Une réponse à des défis structurels
Lors de l’annonce de la réforme, le capitaine Ibrahim Traoré, au pouvoir depuis le coup d’État de 2022, a justifié cette « innovation juridique » par un triple objectif.
« Nos prisons sont surabondées, coûtent cher à l’État et ne réforment pas toujours efficacement. Il est temps de penser autrement », a déclaré le président. Il a précisé que la nouvelle disposition s’applique spécifiquement aux vols non violents, c’est-à-dire sans arme et sans atteinte physique aux personnes.
Les condamnés pourront ainsi éviter l’incarcération en participant à des chantiers gouvernementaux – travaux de voirie, réhabilitation d’infrastructures publiques, projets agricoles – jusqu’à ce que la valeur intégrale des biens ou sommes volés soit « remboursée » par leur labeur. L’État se chargera d’évaluer ce travail en équivalence monétaire.
Un débat passionné entre pragmatisme et droits fondamentaux
Les réactions sont tranchées au sein de la société burkinabè.
Les partisans de la loi, notamment dans les rangs de la majorité politique et d’une partie de l’opinion publique lassée par l’insécurité, y voient une justice réparatrice et utile. « C’est une mesure de bon sens. Le coupable répare son tort directement envers la société, l’État économise, et on évite de le jeter dans une prison-école du crime », estime un député de la mouvance présidentielle.
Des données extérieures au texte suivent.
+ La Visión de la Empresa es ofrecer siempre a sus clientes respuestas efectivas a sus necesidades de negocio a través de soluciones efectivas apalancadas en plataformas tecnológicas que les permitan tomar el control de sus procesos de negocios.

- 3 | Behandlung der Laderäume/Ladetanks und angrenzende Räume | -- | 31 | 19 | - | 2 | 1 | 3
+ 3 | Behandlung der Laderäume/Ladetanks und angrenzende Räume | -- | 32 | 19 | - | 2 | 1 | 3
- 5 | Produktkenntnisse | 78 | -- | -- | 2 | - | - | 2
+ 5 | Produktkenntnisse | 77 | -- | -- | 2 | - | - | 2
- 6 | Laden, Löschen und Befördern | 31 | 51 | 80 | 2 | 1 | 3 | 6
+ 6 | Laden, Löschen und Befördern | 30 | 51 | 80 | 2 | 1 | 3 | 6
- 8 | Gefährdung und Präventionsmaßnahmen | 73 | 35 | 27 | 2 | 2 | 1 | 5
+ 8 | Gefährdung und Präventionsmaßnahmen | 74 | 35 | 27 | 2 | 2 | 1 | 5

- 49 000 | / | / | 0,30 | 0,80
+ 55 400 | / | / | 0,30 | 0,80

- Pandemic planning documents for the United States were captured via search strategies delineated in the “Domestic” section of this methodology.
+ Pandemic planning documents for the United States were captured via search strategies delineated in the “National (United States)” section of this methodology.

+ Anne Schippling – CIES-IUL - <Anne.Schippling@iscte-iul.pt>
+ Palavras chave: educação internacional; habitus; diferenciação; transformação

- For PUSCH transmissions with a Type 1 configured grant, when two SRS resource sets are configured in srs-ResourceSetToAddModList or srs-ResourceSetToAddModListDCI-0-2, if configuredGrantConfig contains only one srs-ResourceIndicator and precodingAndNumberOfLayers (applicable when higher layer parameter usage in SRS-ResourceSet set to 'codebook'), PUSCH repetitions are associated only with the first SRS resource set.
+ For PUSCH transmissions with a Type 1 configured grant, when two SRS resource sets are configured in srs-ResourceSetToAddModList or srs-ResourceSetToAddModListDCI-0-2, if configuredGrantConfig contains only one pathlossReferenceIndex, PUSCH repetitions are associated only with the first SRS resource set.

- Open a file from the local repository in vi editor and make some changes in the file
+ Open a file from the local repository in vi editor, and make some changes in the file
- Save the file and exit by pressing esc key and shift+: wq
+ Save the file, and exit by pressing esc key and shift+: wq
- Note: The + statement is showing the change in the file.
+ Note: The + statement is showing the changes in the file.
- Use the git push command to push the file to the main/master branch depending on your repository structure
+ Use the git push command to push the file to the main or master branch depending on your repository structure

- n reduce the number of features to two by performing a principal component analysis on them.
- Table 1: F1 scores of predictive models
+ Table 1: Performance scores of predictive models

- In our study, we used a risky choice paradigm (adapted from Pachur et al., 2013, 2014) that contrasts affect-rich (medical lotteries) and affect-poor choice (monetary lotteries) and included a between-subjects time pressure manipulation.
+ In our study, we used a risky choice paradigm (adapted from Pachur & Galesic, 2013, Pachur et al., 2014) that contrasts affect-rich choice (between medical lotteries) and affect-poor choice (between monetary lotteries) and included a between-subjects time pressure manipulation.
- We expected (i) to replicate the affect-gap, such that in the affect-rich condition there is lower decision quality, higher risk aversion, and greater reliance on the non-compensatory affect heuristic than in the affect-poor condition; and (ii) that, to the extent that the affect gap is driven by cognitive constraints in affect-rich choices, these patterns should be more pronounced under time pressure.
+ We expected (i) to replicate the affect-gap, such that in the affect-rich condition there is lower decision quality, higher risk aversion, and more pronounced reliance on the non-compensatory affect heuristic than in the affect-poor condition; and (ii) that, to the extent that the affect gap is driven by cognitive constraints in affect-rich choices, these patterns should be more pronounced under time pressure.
À l’inverse, des voix critiques s’élèvent avec force. Des organisations de défense des droits humains, tant nationales qu’internationales, dénoncent une légalisation du travail forcé, pratique contraire à plusieurs conventions internationales ratifiées par le Burkina Faso.
« Derrière l’argument pragmatique se cache un dispositif dangereux et dégradant. Qui définira les conditions de ce travail ? Qui garantira contre les abus et l’exploitation ? Cela ouvre la porte à une justice à deux vitesses, où les plus pauvres deviendront une main-d’œuvre corvéable », s’alarme un responsable d’une ONG locale de défense des droits civils.
Les zones d’ombre de l’application
Les critiques pointent également les risques d’arbitraire dans l’application. La définition des « projets gouvernementaux », la fixation de la valeur du travail journalier, les conditions de sécurité et de santé sur les chantiers restent à préciser par des décrets d’application.
Certains juristes s’interrogent aussi sur la compatibilité de cette loi avec le principe constitutionnel de la dignité humaine. « Remplacer une peine privative de liberté par une peine privative de liberté autrement doit être encadré avec une extrême prudence pour ne pas sombrer dans l’inhumain », met en garde un constitutionnaliste burkinabè, sous couvert d’anonymat.
Au-delà du cas spécifique du vol, cette loi est perçue comme un symbole de la volonté du régime Traoré de refonder l’État sur des bases qu’il présente comme plus efficaces, plus sévères et en rupture avec les pratiques passées. Elle s’inscrit dans un contexte sécuritaire extrêmement tendu, où la lutte contre le terrorisme et la criminalité justifie, pour le pouvoir, des mesures exceptionnelles.
Le débat est loin d’être clos. Alors que le gouvernement assure vouloir concilier sécurité, justice sociale et efficacité économique, la société civile promet de surveiller de très près la mise en œuvre de cette réforme. L’équilibre entre la nécessaire recherche de solutions aux défis carcéraux du pays et le respect des droits fondamentaux sera le véritable test de cette politique pénale inédite en Afrique de l’Ouest.